◆ DIRECTIONS
Would you please set down the data again exactly as given, excluding the pictures?

Stored dataset items:

┌──

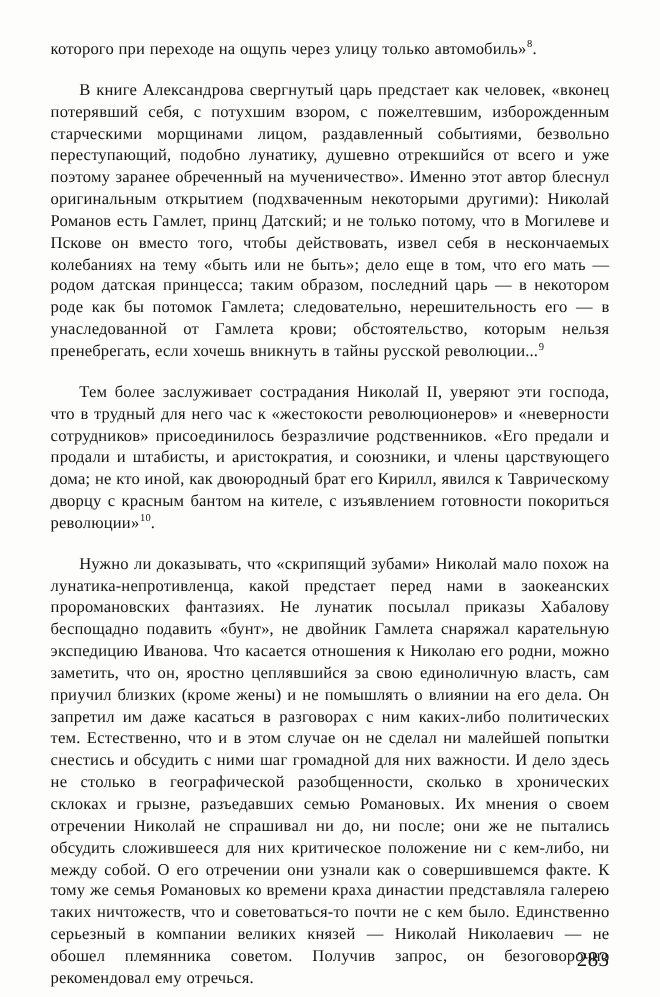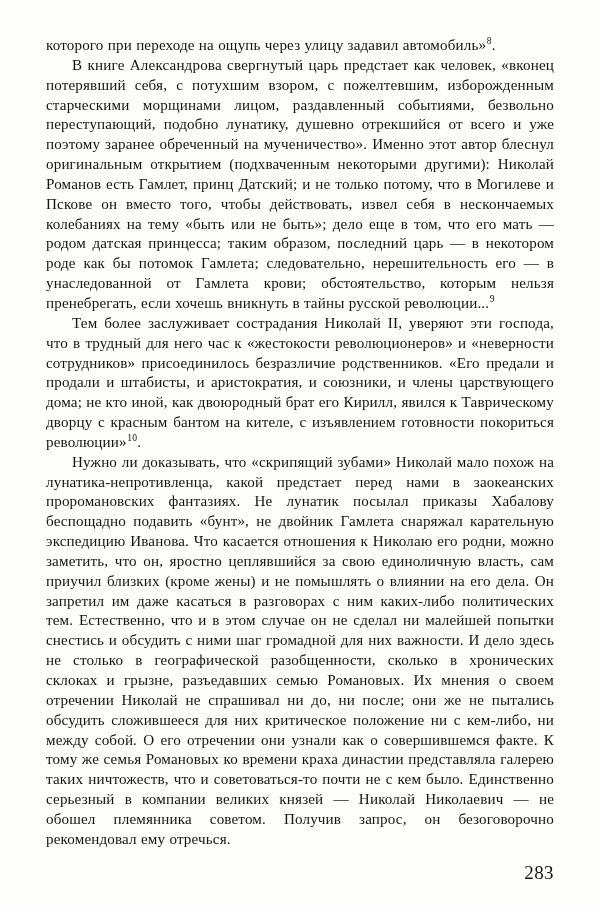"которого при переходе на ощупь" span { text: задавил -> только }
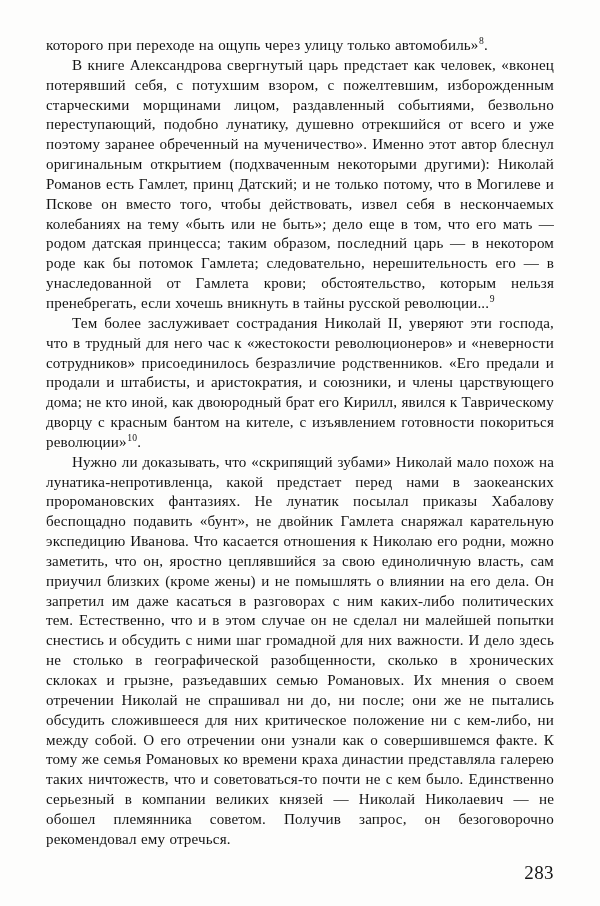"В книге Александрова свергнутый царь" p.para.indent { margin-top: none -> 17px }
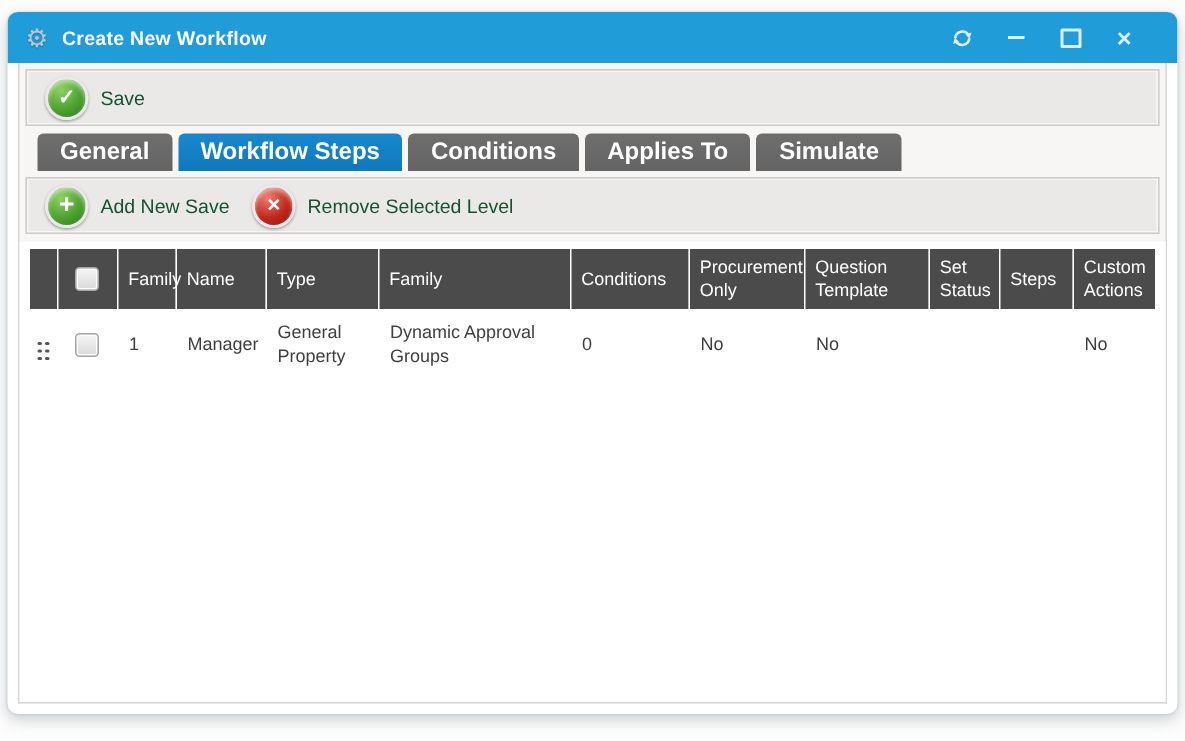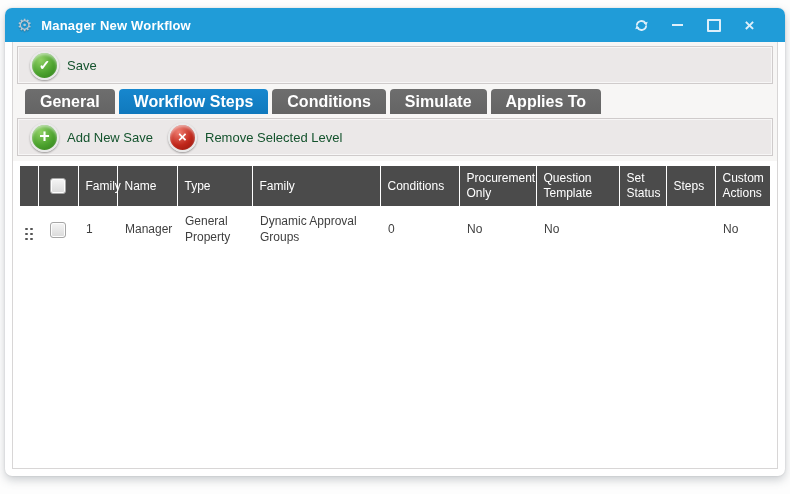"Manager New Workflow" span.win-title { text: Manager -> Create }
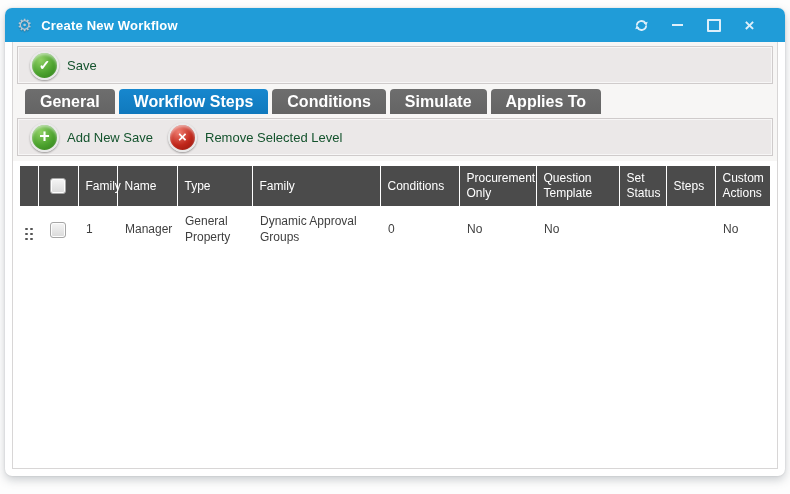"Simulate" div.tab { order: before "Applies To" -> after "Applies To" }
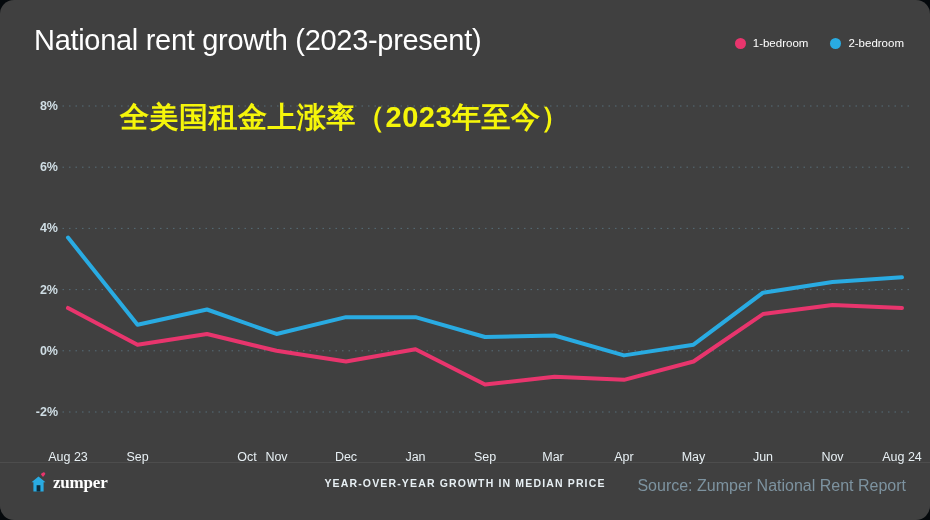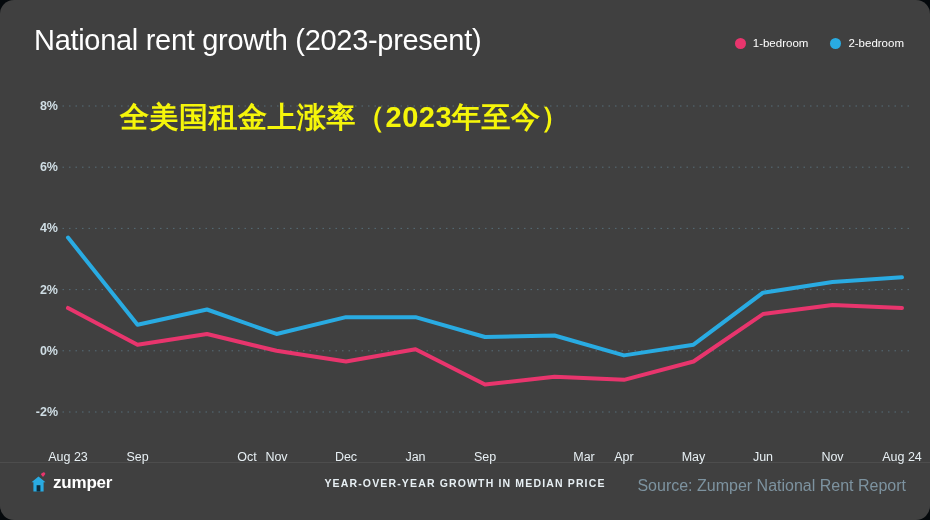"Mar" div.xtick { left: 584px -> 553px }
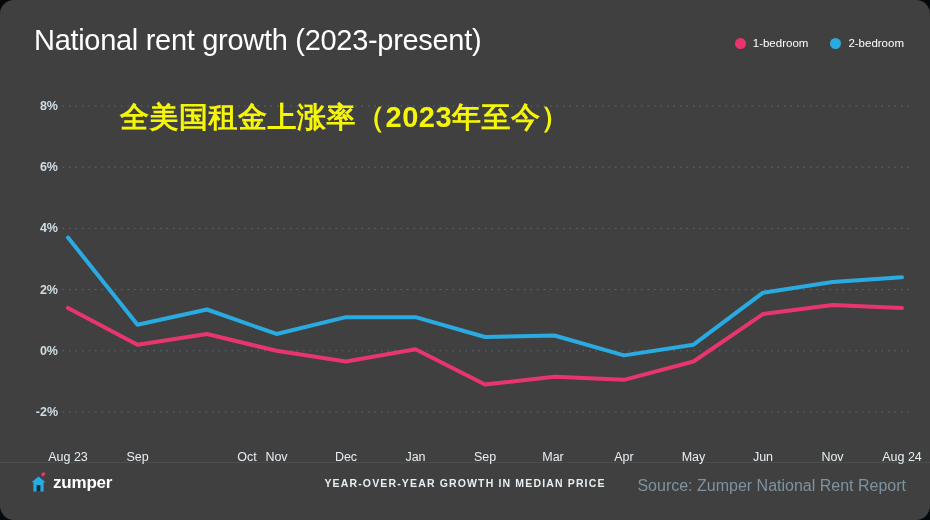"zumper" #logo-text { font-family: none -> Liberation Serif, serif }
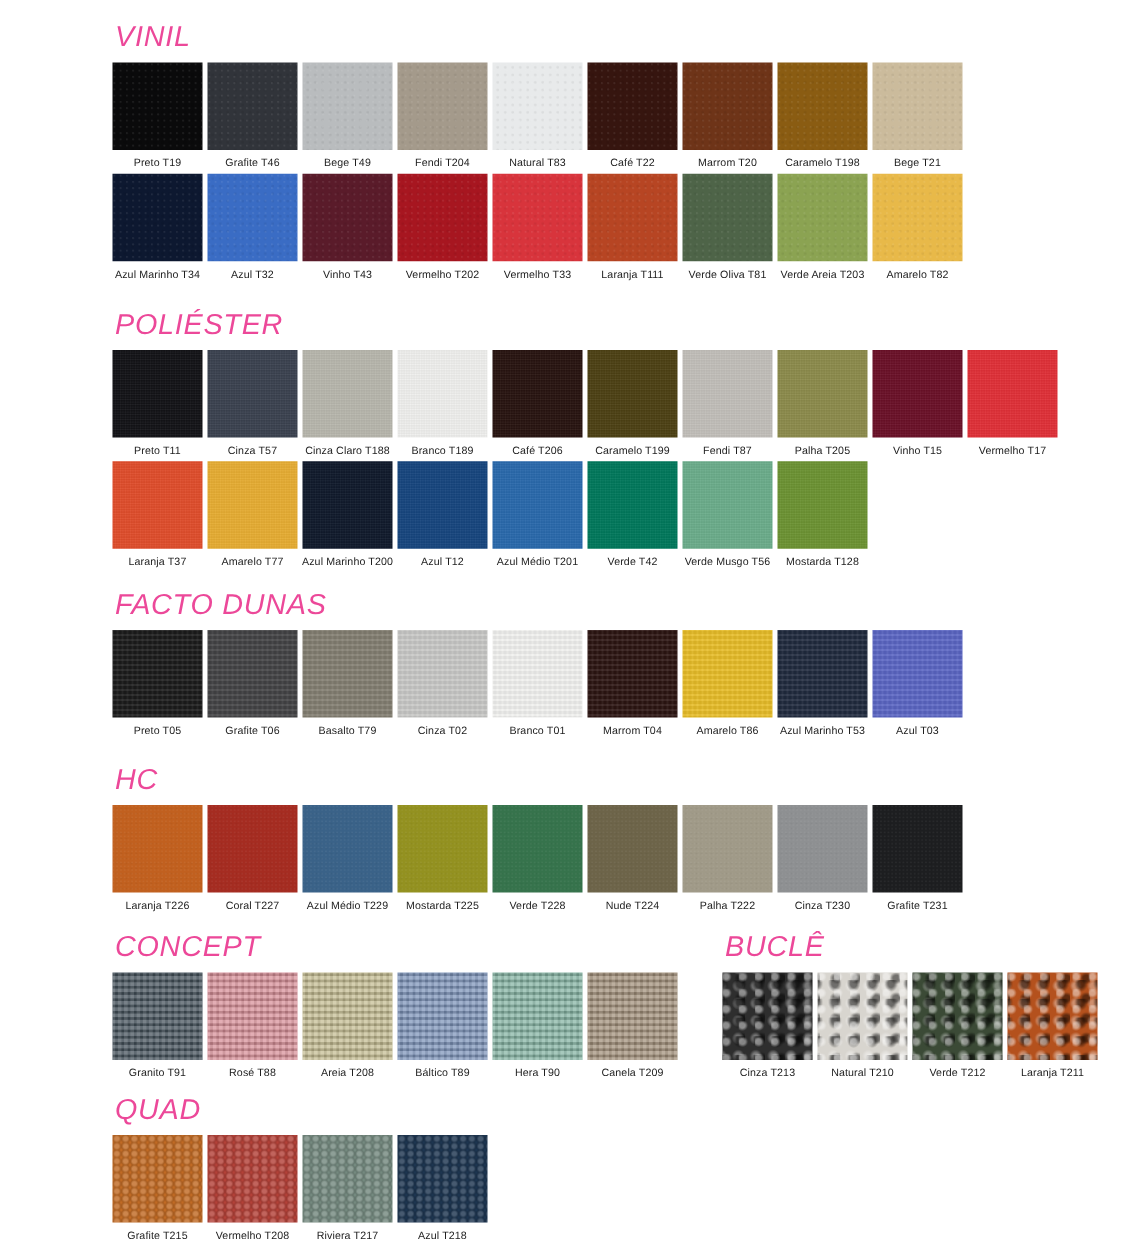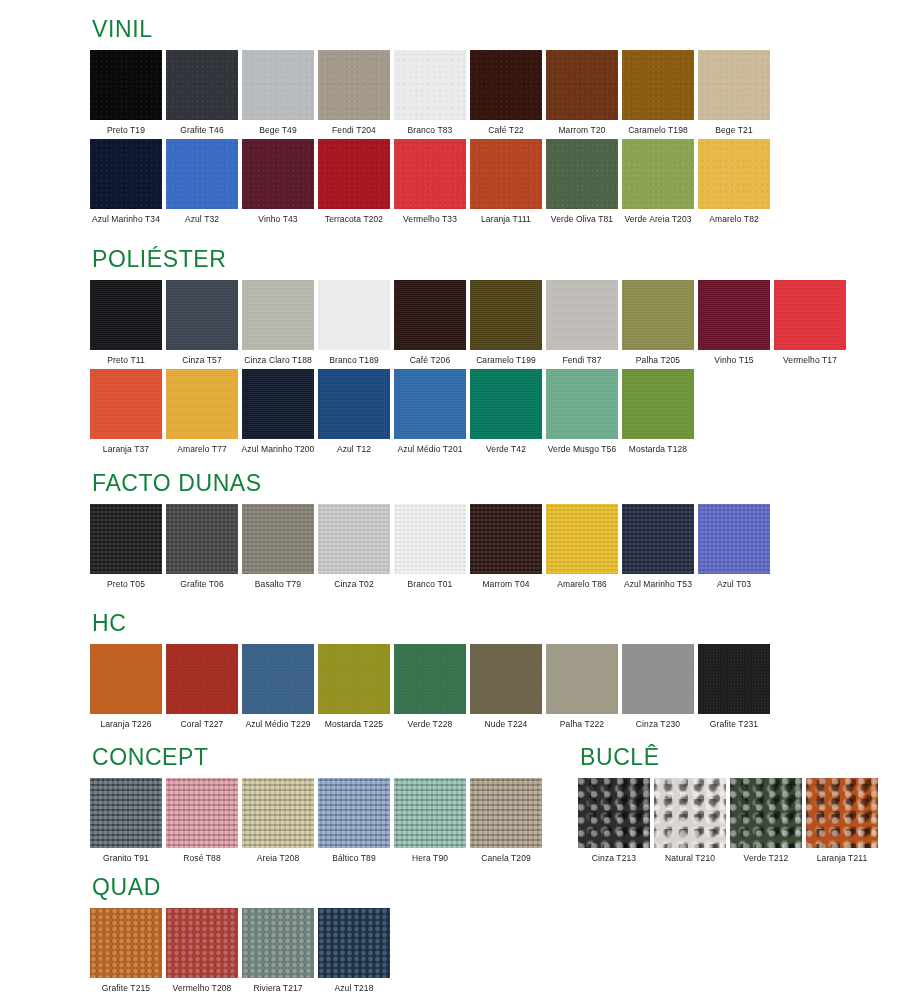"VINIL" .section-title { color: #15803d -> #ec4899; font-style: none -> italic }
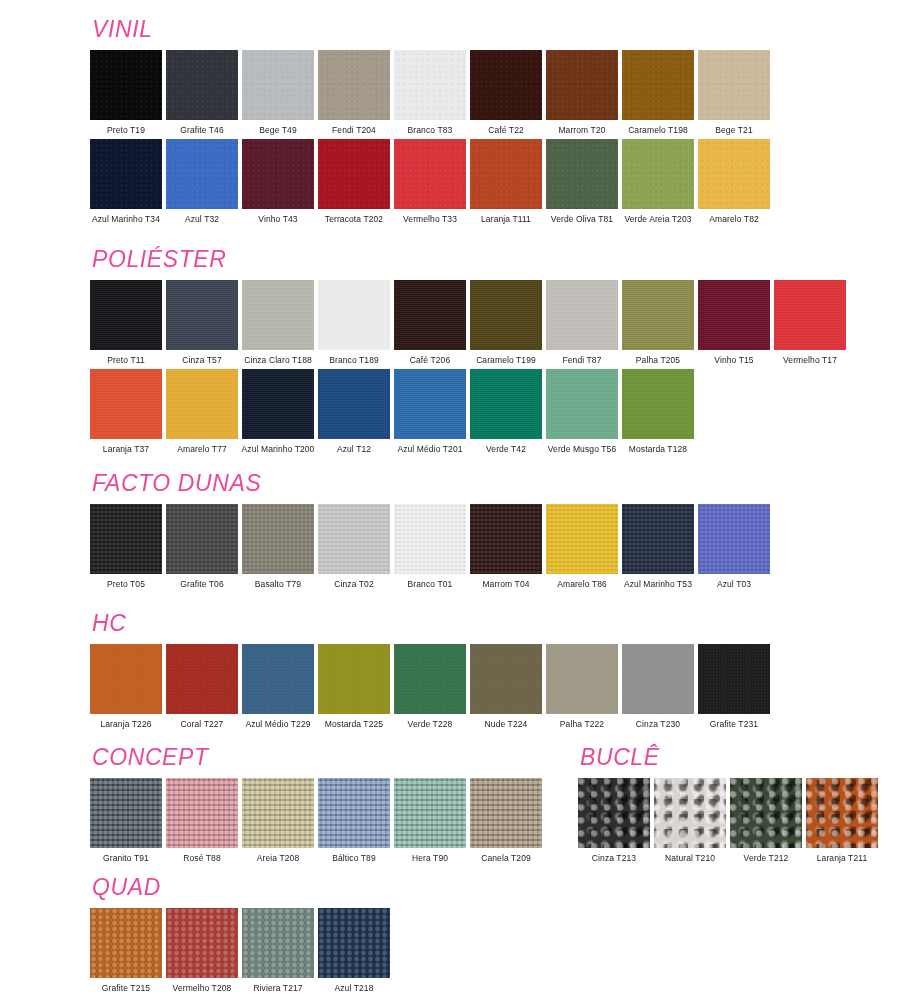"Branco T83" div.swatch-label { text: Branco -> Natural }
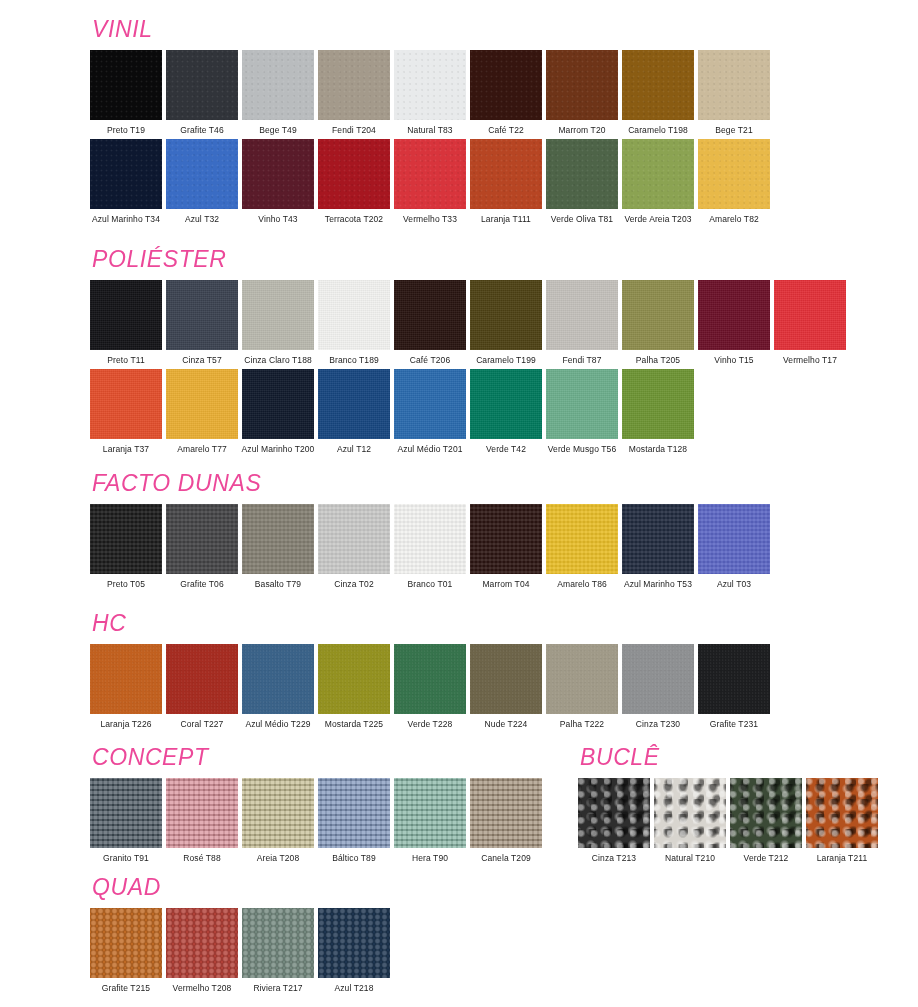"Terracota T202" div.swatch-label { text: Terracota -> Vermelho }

└──

◆ YOUR RESPONSE
"которого при переходе на ощупь" span { text: задавил -> только }
"В книге Александрова свергнутый царь" p.para.indent { margin-top: none -> 17px }
"Manager New Workflow" span.win-title { text: Manager -> Create }
"Simulate" div.tab { order: before "Applies To" -> after "Applies To" }
"Mar" div.xtick { left: 584px -> 553px }
"zumper" #logo-text { font-family: none -> Liberation Serif, serif }
"VINIL" .section-title { color: #15803d -> #ec4899; font-style: none -> italic }
"Branco T83" div.swatch-label { text: Branco -> Natural }
"Terracota T202" div.swatch-label { text: Terracota -> Vermelho }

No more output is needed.